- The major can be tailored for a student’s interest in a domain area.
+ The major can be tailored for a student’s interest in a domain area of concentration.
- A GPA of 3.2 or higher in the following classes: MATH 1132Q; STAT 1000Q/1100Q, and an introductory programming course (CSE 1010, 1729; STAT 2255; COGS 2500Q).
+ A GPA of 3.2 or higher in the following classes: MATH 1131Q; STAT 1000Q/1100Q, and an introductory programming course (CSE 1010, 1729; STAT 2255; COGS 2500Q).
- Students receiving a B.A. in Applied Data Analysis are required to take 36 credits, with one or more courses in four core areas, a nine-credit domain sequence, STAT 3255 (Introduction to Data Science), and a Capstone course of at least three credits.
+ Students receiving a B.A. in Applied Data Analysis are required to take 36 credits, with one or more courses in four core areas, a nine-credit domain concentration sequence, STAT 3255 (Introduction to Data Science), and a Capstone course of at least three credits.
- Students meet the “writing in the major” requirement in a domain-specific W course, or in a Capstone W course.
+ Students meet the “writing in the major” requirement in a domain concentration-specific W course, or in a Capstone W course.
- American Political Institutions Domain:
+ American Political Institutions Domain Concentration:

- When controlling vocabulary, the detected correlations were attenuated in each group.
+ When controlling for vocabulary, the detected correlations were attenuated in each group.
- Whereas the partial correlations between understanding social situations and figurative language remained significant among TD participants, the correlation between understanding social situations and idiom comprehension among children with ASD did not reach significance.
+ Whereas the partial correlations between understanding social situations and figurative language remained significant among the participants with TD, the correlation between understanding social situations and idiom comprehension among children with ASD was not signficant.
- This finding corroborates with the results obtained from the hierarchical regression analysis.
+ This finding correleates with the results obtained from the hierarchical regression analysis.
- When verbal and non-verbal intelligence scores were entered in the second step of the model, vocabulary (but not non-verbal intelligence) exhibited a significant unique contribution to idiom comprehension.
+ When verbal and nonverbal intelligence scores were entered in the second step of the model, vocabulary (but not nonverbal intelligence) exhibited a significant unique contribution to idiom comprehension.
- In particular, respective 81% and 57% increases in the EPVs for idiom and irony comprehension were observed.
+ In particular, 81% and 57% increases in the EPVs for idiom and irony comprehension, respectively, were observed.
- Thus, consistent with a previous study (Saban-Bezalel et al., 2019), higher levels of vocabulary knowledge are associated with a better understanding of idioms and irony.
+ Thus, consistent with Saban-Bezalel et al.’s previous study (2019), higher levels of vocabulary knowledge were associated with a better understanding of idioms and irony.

# # # #

WHAT IS EXPECTED: Print the lines above, unchanged, from the start of the records to the line with "- A GPA of 3.2", including that final line.

EXERCISE OUTPUT:
- The major can be tailored for a student’s interest in a domain area.
+ The major can be tailored for a student’s interest in a domain area of concentration.
- A GPA of 3.2 or higher in the following classes: MATH 1132Q; STAT 1000Q/1100Q, and an introductory programming course (CSE 1010, 1729; STAT 2255; COGS 2500Q).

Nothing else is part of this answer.